RECORDS SHOWN:

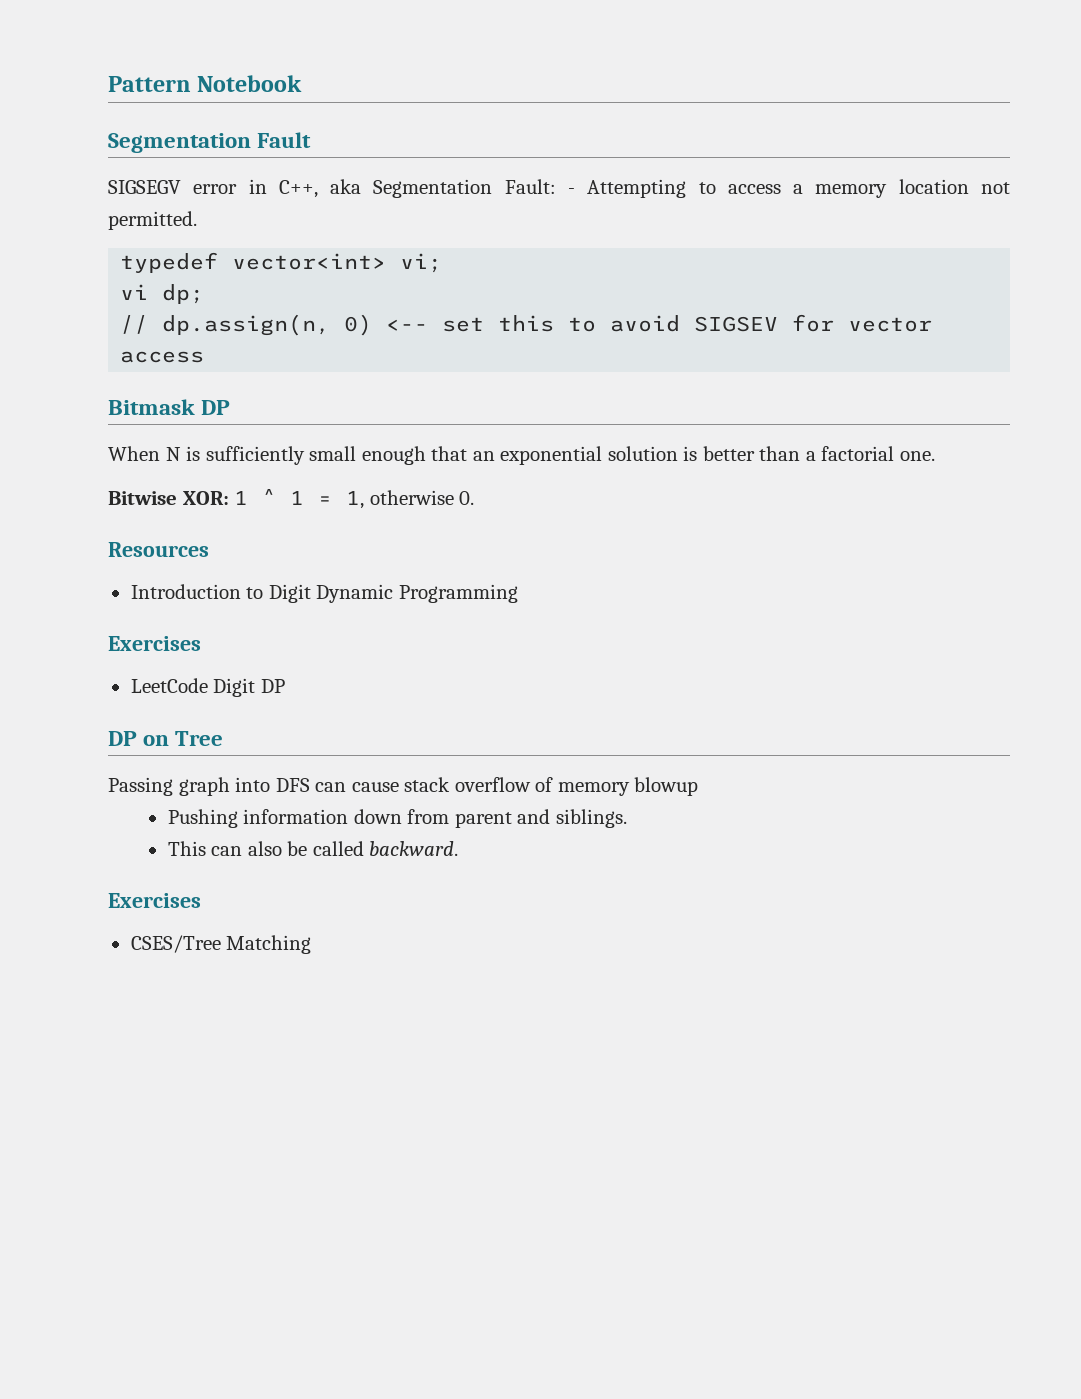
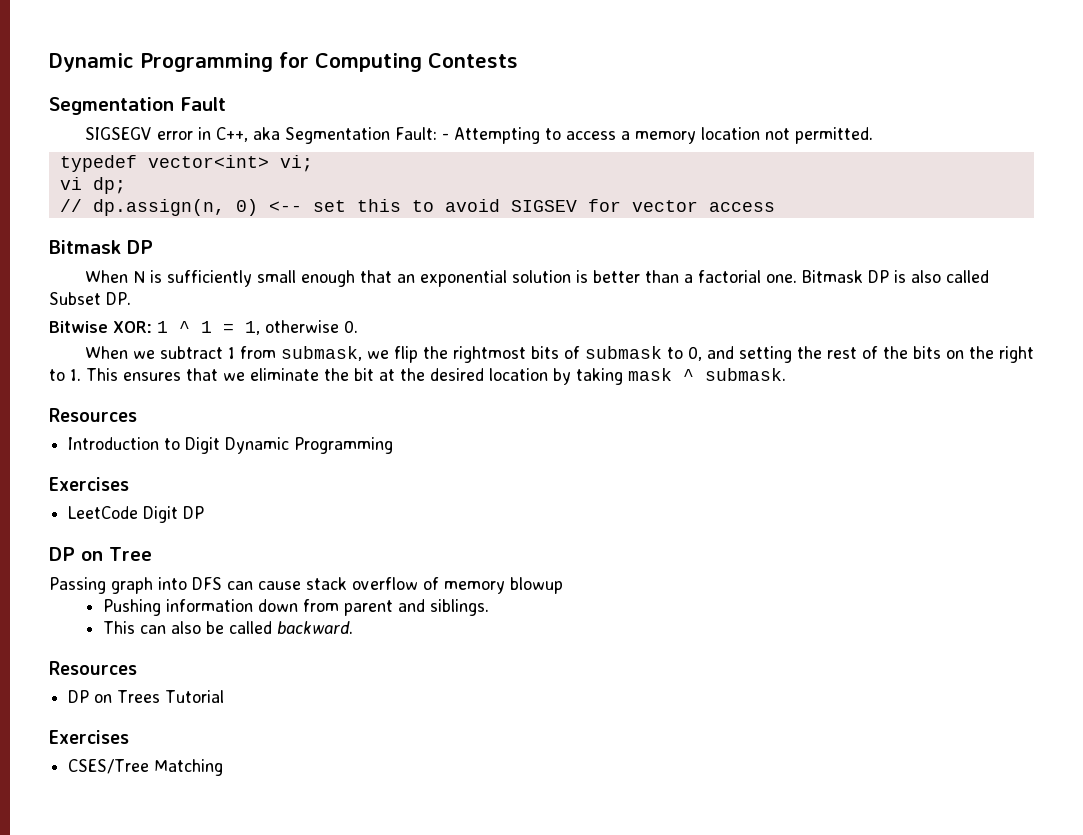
- Pattern Notebook
+ Dynamic Programming for Computing Contests
+ Bitmask DP is also called Subset DP.
+ When we subtract 1 from submask, we flip the rightmost bits of submask to 0, and setting the rest of the bits on the right to 1. This ensures that we eliminate the bit at the desired location by taking mask ^ submask.
  This can also be called backward.
+ Resources
+ DP on Trees Tutorial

PROBLEM: If pictures appear among the records, do not carry them over; retype the rest exactly.

WRITTEN ANSWER:
- Pattern Notebook
+ Dynamic Programming for Computing Contests
+ Bitmask DP is also called Subset DP.
+ When we subtract 1 from submask, we flip the rightmost bits of submask to 0, and setting the rest of the bits on the right to 1. This ensures that we eliminate the bit at the desired location by taking mask ^ submask.
  This can also be called backward.
+ Resources
+ DP on Trees Tutorial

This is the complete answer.